In our individualistic universe, having children has become a matter of personal choice and those who cannot reproduce naturally can opt for bringing up one that is not their own biological offspring. However, the fact that biological connections cannot be terminated leaves a few ethical considerations to sort out ...
There are several ethical considerations that always cast a shadow on the processes that provide children to those who are unable to produce in a normal way. Different groups and people will raise different issues as the foremost, but for those who are involved in facilitating the infertile ones get a child, all these issues need to be understood from different perspectives.

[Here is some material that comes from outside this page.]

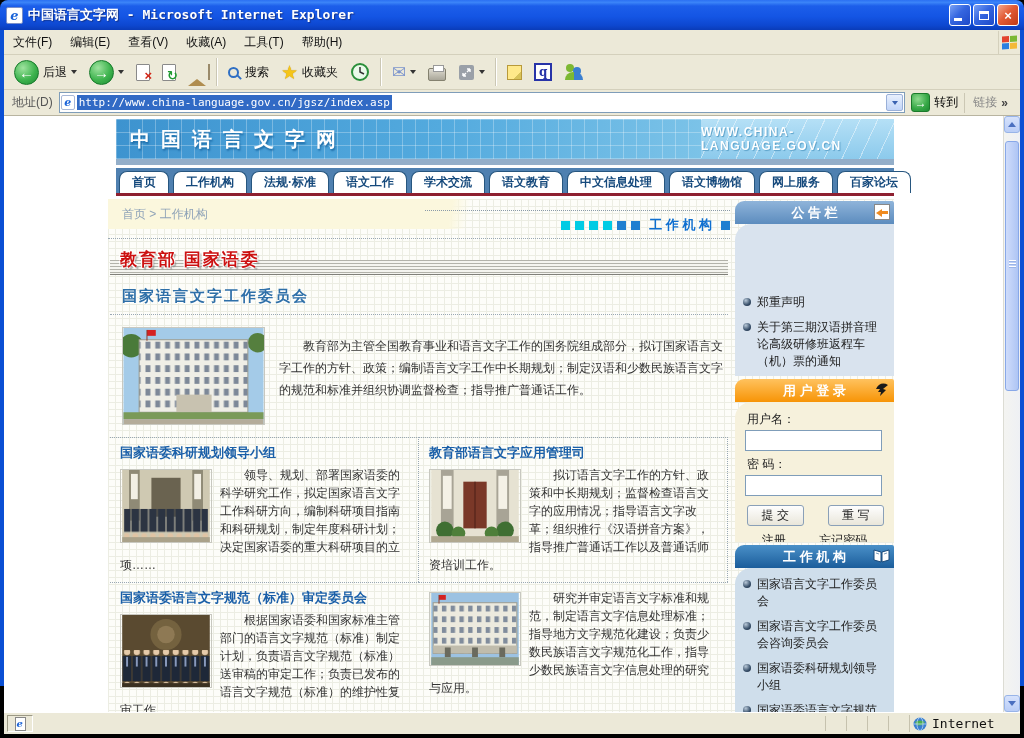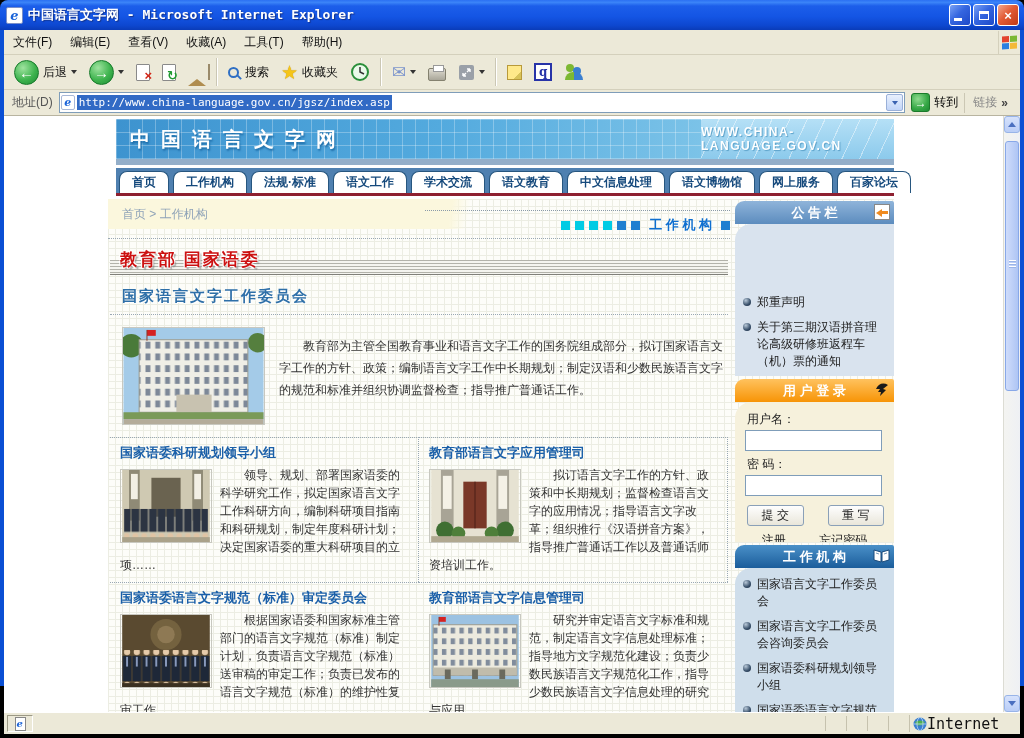"教育部语言文字信息管理司" div.sec-title { html: <div>教育部语言文字信息管理司</div> -> none }
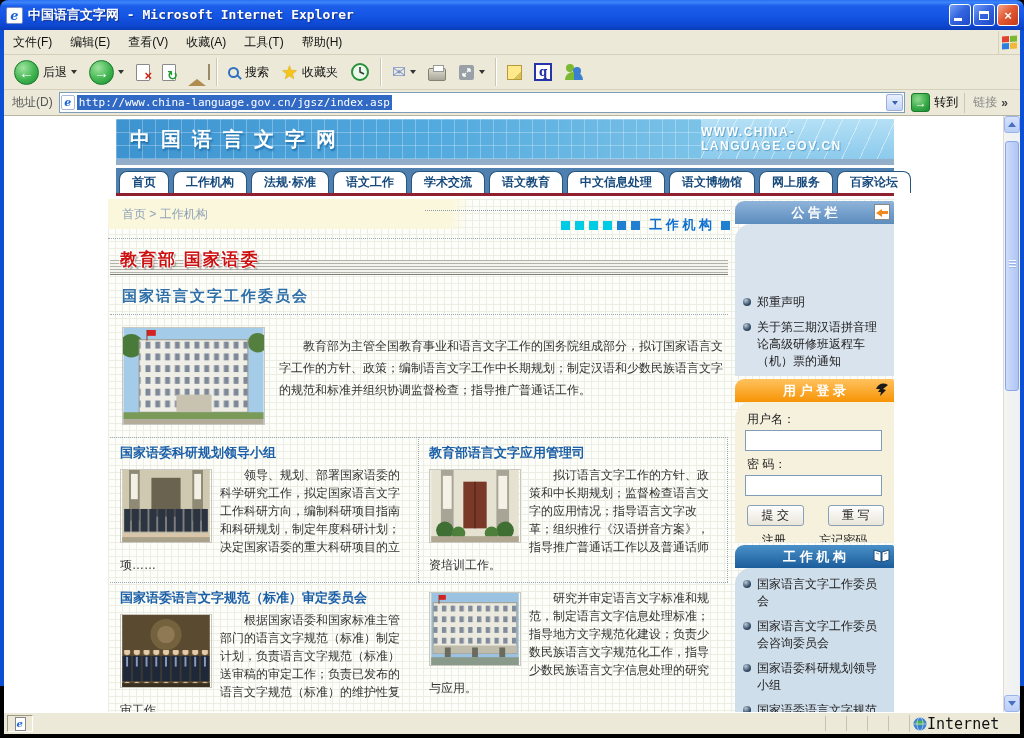"Internet" .st-zone { font-size: 15px -> 13px; gap: none -> 5px }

Most religious groups favor leaving procreation to the will of the almighty god, and most oppose artificial procedures to abort or conceive. Their arguments are more from the perspective of a traditionalist, but traditional wisdom demands that those arguments must not be forgotten, even though one may not decide to go with them. What would certainly be unacceptable, is a surrender to inaction in the name of destiny or divine desires. The argument of the religious conservatives for not upsetting the natural order can be appropriately countered by observing that man and his scientific interventions are as much natural as trees, wind and sky, and represent the will of the great Lord of Universe in the same way as any other natural occurrence.
This is one of the most crucial standards for judging the ethical aspects of an issue. In cases where the prospective parents are otherwise unfit for parenting, or where singles wish to opt for having a child either through artificial insemination or through adoption, one needs to be aware about the prospects of the child and the constraints that such a child may have to face as a result of an urge on the part of an individual who is somehow not able to get a child in the natural manner.
For example, it may be unethical on the part of a single female suffering from some incurable disease to conceive a child whom she may not be able to nurture to adulthood. Similarly, where the prospective parents already have children, either biological or adopted, the welfare of another child sought by them is an important ethical issue. Similar issues could be there where the prospective parents are too old or otherwise not fully capable of taking care of the prospective child. Such issues must be considered while facilitating child bearing intentions of individuals.
In cases where biological parents may not be the same as those who have adopted the child, there will always be ethical issues arising from the prospective relationship between adopted child, whether by artificial insemination or adoption, and his biological and adopted parents. It is also important that the child does not get torn into multiple loyalties, or faces the uncertainties arising from the legal disputes between the two set of parents, that may severely harm his development. From this perspective, it is important to take into account whether the child is going to be exposed to both legal and biological parents, and whether consequent complications from such an occurrence have already been taken care of. Generally speaking, it is preferable if a child has to deal with only one set of parents, and the relationship is committed in the same way as a usual biological child.
Reproduction is a right of every individual, and so no ethical issues arise when a poor couple wishes to have a child. However, ethical issues may confront those who make it their business to facilitate infertile couples and individuals in having children, as some of those individuals may not have the means of raising the child in a dignified manner. Whether such parents should be helped is an important ethical consideration.
Unlike artificial insemination, adoption of a child helps provide support to a child that already exists in this world. In this way facilitating artificial insemination actually deprives such needy children from opportunities of being adopted by unfertile couples. In this way, artificial processes for fertilization and conception actually interfere in the prospects of these children, and pose some ethical issues regarding the fate of unfortunately orphaned children. Where, however, there are few orphaned children that are not adopted, this may not be an issue.
The issue of artificial conception is still not free from ethical question marks, though to a large extent, the society has allowed the prospective parents to express their choice and select options accordingly. It must not be forgotten that we are living in an era, where things are changing at a speed that could not even have been imagined a century ago. The meaning of communication, relationships, society ... almost everything is in a flux. Ethics is also not fixed in this age, particularly for complex issues like fertility. Thus, all these issues narrated above are important considerations on which we may find ourselves changing our perspectives.
It is possible that what we consider acceptable today may not remain so for all times to come.